At the time of embryo implantation, another transition of epithelial and stromal cells with changes in the extracellular matrix occurs in the decidualized endometrium. A key role is played by the mutual signalization between embryonal and maternal compartment. Changes in the markers of receptivity – the integrins have already been proven. Their expression in the endometrial cells could be induced only by growing embryos [33]. Newer studies have observed also the effect of miRNA on the EMT/MET at the site. It has been documented that decrease or increase of miRNA-429 expression regulates genes for cadherin - an important molecule of the intracellular bonds and morphology [34]. Various miRNA can thus efficiently control the EMT/MET by gene regulation at the site of implantation.

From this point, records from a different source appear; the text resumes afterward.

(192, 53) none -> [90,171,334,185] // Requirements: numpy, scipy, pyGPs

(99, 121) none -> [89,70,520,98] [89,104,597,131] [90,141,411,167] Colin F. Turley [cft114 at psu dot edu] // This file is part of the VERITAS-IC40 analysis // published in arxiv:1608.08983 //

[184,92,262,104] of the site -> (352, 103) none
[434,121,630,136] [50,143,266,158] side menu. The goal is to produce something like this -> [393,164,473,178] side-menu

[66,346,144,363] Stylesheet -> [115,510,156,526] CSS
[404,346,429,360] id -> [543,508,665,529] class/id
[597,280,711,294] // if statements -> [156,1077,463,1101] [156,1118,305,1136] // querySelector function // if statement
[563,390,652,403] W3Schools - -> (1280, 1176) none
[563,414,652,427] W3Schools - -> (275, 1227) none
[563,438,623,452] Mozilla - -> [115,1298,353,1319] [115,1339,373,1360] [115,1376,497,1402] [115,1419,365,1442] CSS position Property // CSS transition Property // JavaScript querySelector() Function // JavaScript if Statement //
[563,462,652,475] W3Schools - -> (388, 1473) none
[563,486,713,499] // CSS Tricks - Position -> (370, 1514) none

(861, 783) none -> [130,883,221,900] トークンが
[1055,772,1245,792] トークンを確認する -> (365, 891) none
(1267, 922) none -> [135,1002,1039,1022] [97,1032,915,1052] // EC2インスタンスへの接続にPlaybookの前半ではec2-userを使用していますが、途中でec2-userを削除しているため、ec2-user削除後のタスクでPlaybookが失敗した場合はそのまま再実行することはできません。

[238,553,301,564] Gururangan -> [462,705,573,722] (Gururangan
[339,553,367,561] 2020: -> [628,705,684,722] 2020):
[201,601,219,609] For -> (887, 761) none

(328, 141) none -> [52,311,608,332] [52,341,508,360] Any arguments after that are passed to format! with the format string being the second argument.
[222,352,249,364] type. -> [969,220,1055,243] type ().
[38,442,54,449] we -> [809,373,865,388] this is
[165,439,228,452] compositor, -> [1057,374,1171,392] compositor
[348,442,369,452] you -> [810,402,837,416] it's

The described knowledge on the EMT/MET of trophoblast and endometrial cells clearly shows that failure of implantation can be caused by abnormalities in signaling pathways that control these transitions [35]. Besides the effect of hormones [24,23], the immune system, the endometrial microbiome [36] or the endocrine disruptors [37,38,39] this is another area where more exact information is needed. New knowledge in this field could bring possibilities of their modulation or choice of treatment.

The endometrial microbiome together with the neurohumoral and immune system can be an important part of physiological adaptation necessary for a successful development of pregnancy. The historical opinion of sterile endometrium is no more valid. The mutual transition of stromal and epithelial endometrial cells is necessary for physiological function of the uterine mucosa including embryo implantation and its development. Current knowledge opens more space and justifies further research.